The literary duo naturally conduct their search for the Land of Questions on a higher plane of discourse. Spoilsport and Wide Eyes compete with rival sensibilities; hazy Chekhovian vistas of form and being tussle with Raimundian fairy-tale awe. Each character engages in self-fulfilling expectations; Wide Eyes imagines magical endings to the journey in a suddenly-discovered leafy clearing, Spoilsport always senses some nascent disaster or darkening mood around the corner, and each finds what they expect.
The solution to the travelers’ dilemma comes not from this pair but from Parzival, the boy who (in the original epic) failed to ask his dying king the “correct” question. In Handke's early scenes this Parzival writhes in anguish, naked, wild, and dumb (recalling the title character of Handke's Kaspar). His fellow travelers teach him to find experience in words, and when his speech is finally liberated so are the travelers. They all but evaporate in ecstasy, imagining that they have arrived in “the sonorous land” of rejuvenated consciousness. Though their happiness is real, their faith is misplaced; only the Local Man, left behind like Firs in The Cherry Orchard, understands that “the solution of the problem [is] in the disappearance of the problem.”
Wittgenstein, whose influence on Handke has become a matter of axiom by now, once wrote that “the aspects of things that are most important to us are hidden because of their simplicity and familiarity.” In The Hour We Knew Nothing of Each Other (first published in this magazine in 1993), Handke makes the familiar strange. His wordless play—the text consists entirely of stage directions—turns the stage into a public square, with an endless procession of figures crossing through it.

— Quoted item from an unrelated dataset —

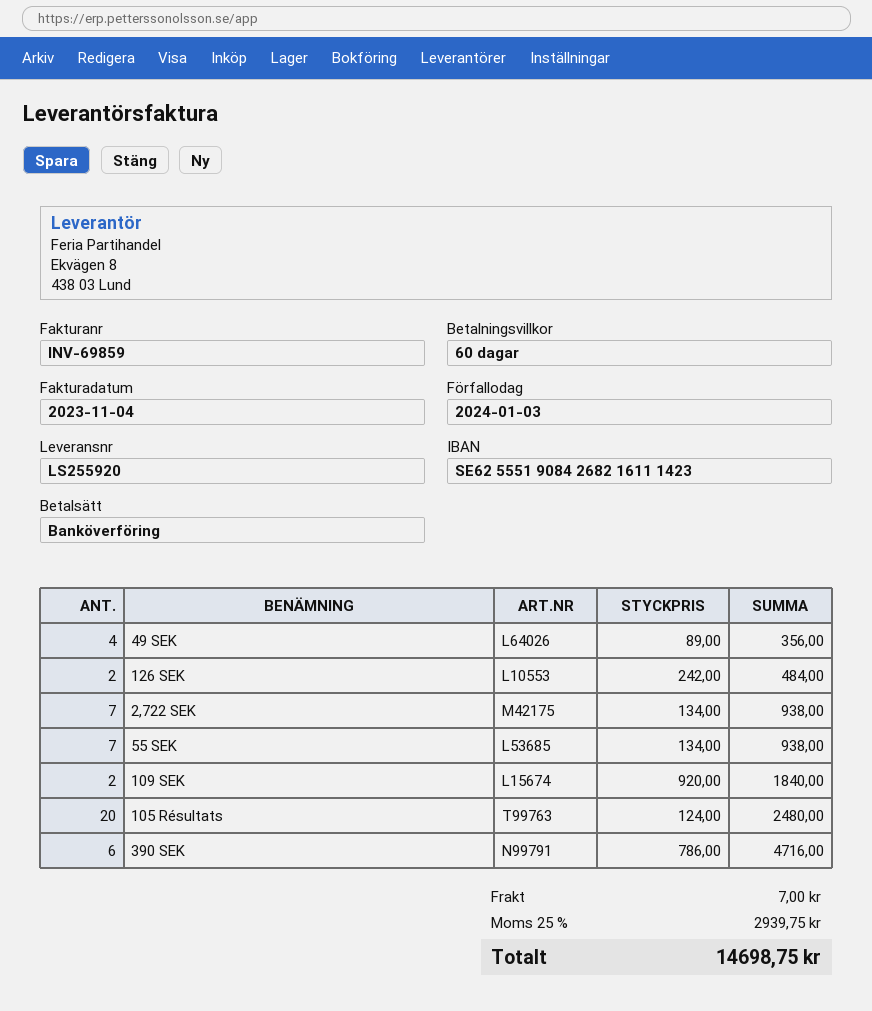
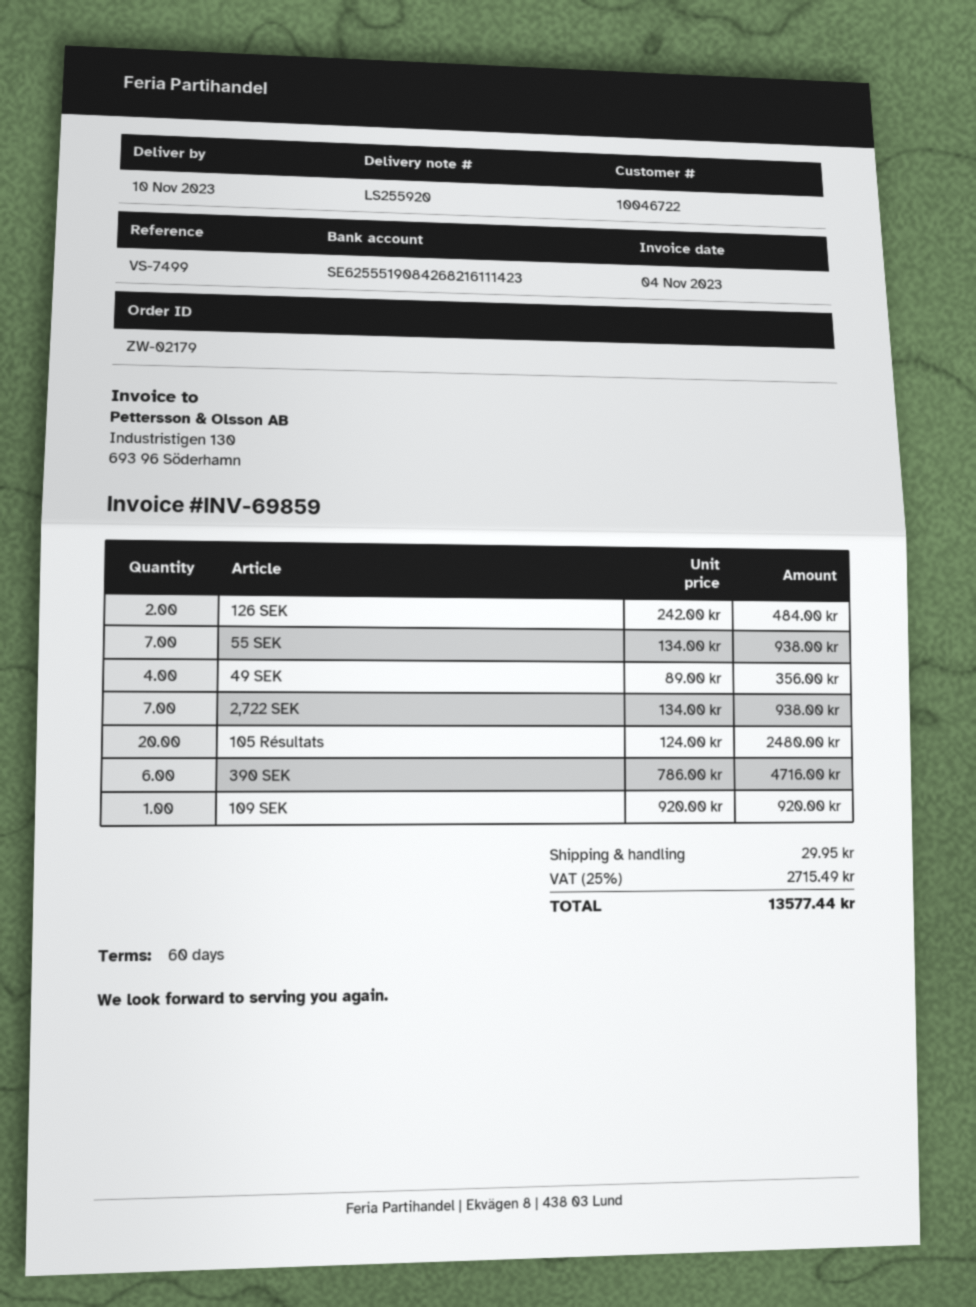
109 SEK: 2 x 920.00 = 1840.00 -> 1 x 920.00 = 920.00
shipping: 7.00 -> 29.95
tax: 25% = 2939.75 -> 25% = 2715.49
total: 14698.75 -> 13577.44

The drama consists entirely of entrances and exits, with more than 400 “actors and lovers” (as the playwright calls them) performing “aspects” of public life and private language. At first much of the action appears quotidian; thunder sounds and a moment later a woman runs across the stage carrying “a gigantic pile of unfolded laundry”—and the cause and effect seem clear. Later the sequences veer from the recognizable into the writer’s personal hallucinations. Aeneas puts in an appearance, as do Abraham and Isaac on their way to the chopping block, followed by Charlie Chaplin. Or so it is written; what Handke names in the script and what the spectator reads on stage may not line up. Even such readily identifiable icons as Charlie Chaplin may simply be “aspects” of Handke's description or our perception. What looks like Chaplin shuffling across the stage could actually be a character imitating the silent movie star, or an actor’s game, or an author’s fantasy.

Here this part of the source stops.